The Intelligence Layer
The current business model of a frontier lab is unstable. The common wisdom goes something like this: you rack up massive losses on each new generation of models until one finally becomes good enough to recursively improve itself. At that point, everything pays for itself retroactively.
A deployed model may eventually cover its own costs. But then the next model comes and eats the surplus before the last one has time to look profitable. Each generation should fund itself and the next one. right?
So what comes next? I think the current generation of models are intermediate models (everything between here and AGI). They are not the final product. They are expenses that bought the labs two things: proof that LLMs can perform valuable work, and a live experimental surface for discovering where intelligence can be monetized. “But the world does not reward raw intelligence on its own”.
That brings us to the next phase: capturing the labor margin of professional knowledge work. You can already see it happening. Anthropic and OpenAI are moving toward joint ventures with the very firms that sell professional services. The labs are not spinning up their own consultancies or private equity funds. What they want is simpler and smarter. They want to become the intelligence layer behind a body they do not have to build.
A frontier lab has three things: compute, weights, a few hundred exceptional engineers.
Theoretically speaking, to actually deliver the work of a top-tier professional services firm, you need thousands of operators, deep vertical expertise, regulatory licenses, client relationships, compliance infrastructure, and distribution built over decades. Labs have none of that. Building it would take years and starve the training pipeline. So instead they can license the intelligence and take a minority equity stake in someone else’s body. The operator runs the business. The lab keeps the inference revenue, owns a piece of the upside, and avoids building the operating company itself.
But why would the operator give the lab equity at all? Why not just rent the model and keep the margin? Because renting the public model is not the same as getting the lab’s frontier roadmap, embedded engineers, deployment priority, and feedback loop. The equity stake is the price of being close to the source of capability before it commoditizes. And why would the customer pay? Because the unit being priced is the deliverable, not the token. A pitchbook costs thousands in analyst and MD time. The model will draft one for a few dollars. The margin does not live in the token. It lives in the MD’s hour.
The same logic applies across any regulated knowledge work vertical where the customer buys judgment, speed, and liability management rather than software directly.The lab does not need the customer to pay more for intelligence. It needs the customer to keep paying professional-services prices while the cost of delivery collapses underneath.

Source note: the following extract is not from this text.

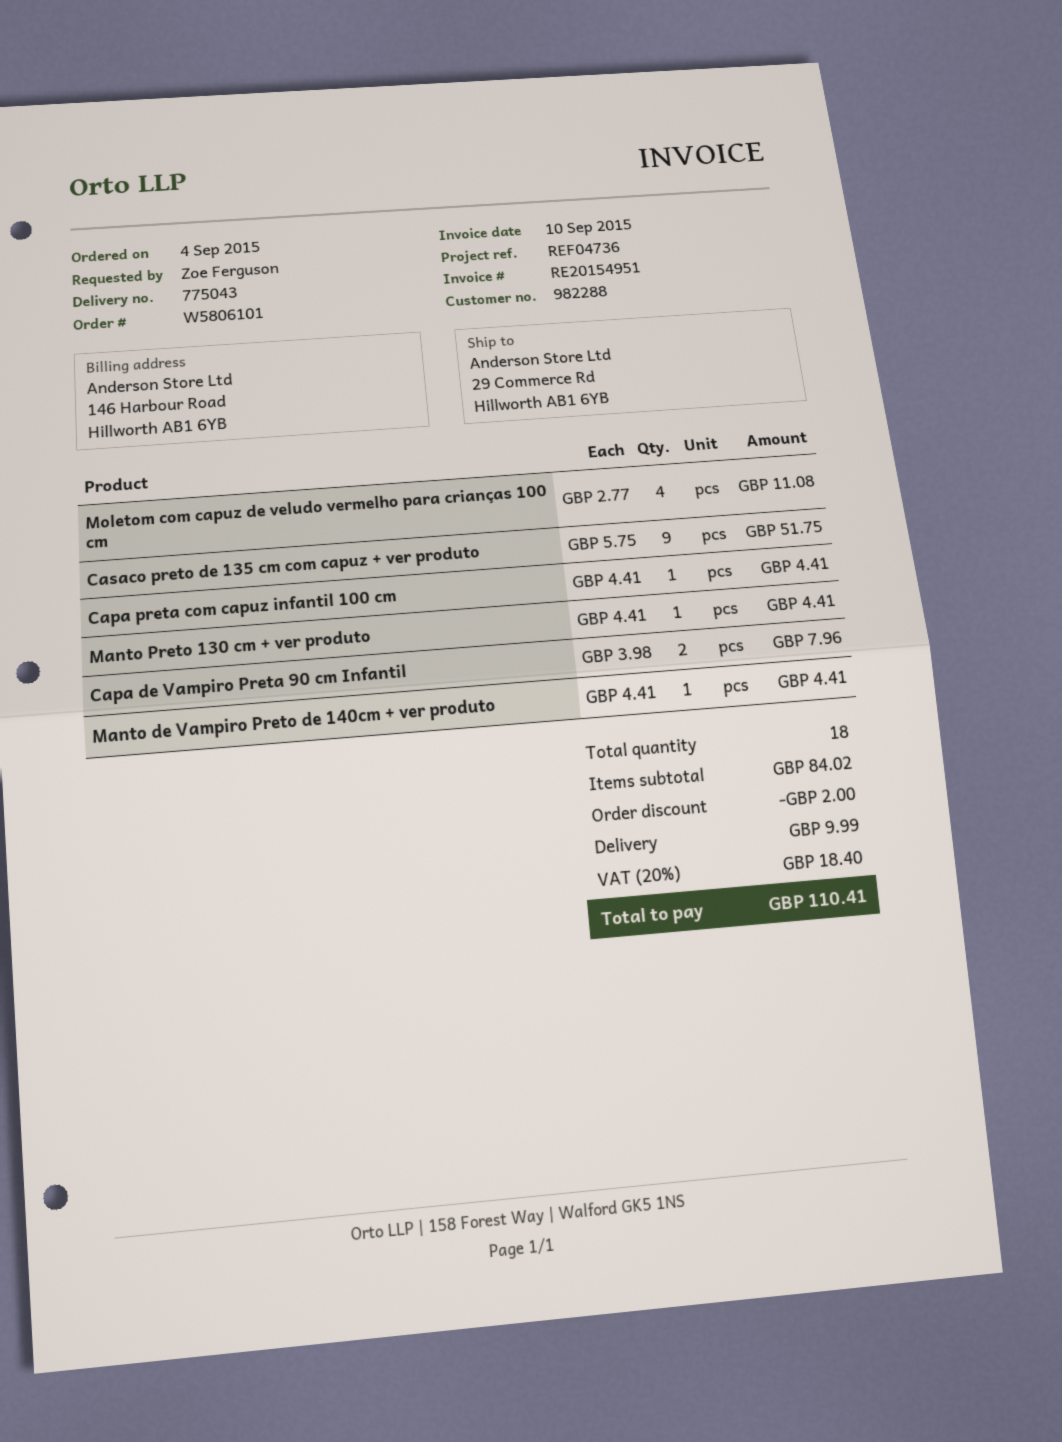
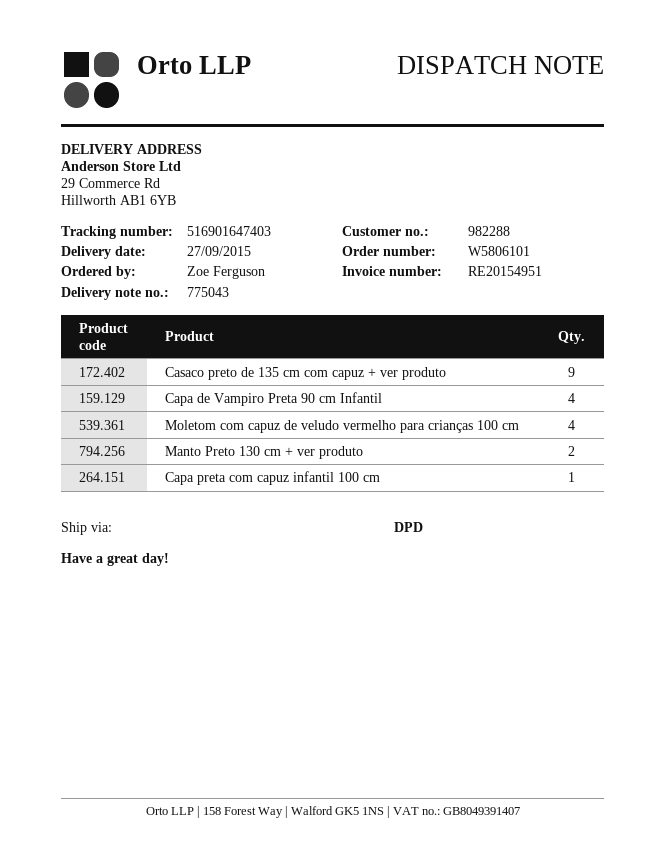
Manto Preto 130 cm + ver produto: 1 -> 2
Capa de Vampiro Preta 90 cm Infantil: 2 -> 4
Manto de Vampiro Preto de 140cm + ver produto: 1 -> none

The obvious objection is that a limited number of engineers and senior operators plus a model cannot replace the huge teams firms use today. But huge teams are not pure productivity machines. They are coordination machines. Once a firm grows large enough, a shocking amount of the marginal hour is spent moving information between people: status meetings, alignment calls, spreadsheet reconciliation, deck review, version control theater, and the quiet bureaucracy of keeping everyone pointed in the same direction.
A model does not create its own coordination layer. A small forward-deployed team plus a model pays far less of the coordination tax that consumes a large firm. It does not need to replace every person. It only needs to produce the same deliverable with fewer people, fewer handoffs, and less internal drag.
The customer is willing to pay something between the cost of the old giant team and the cost of the new small one. The gap is the surplus, and it gets split three ways: between the customer, the operator, and the lab. The lab’s share is what could fund the next training run. But that gap only stays open if the model deployed inside the venture is meaningfully better at the vertical than a fresh open-weights model anyone can rent. This is where the feedback loop becomes everything.
The model works on real vertical problems. That work generates proprietary signal: workflow traces, edge cases, corrections, evaluation data, user preferences, failure modes, and tacit process knowledge. That signal makes the model better at the vertical. A better model creates more surplus. More surplus funds deeper deployment. Deeper deployment generates more signal. The exact form of the feedback matters less than whether the loop exists at all. I think the surplus in regulated knowledge work verticals is large enough to leave room for high margins. And I think this is the clearest path by which frontier labs become economically durable before AGI.
The money will not show up as token revenue. It will show up as captured labor margin: software costs hidden inside professional services pricing, protected by proprietary workflow data, and compounded through vertical deployment.
All this is speculative.

Nice speculation, i think sam once make some statement about revenue sharing, but i don’t know if companies and startups would like to give away equity for token! let’s see!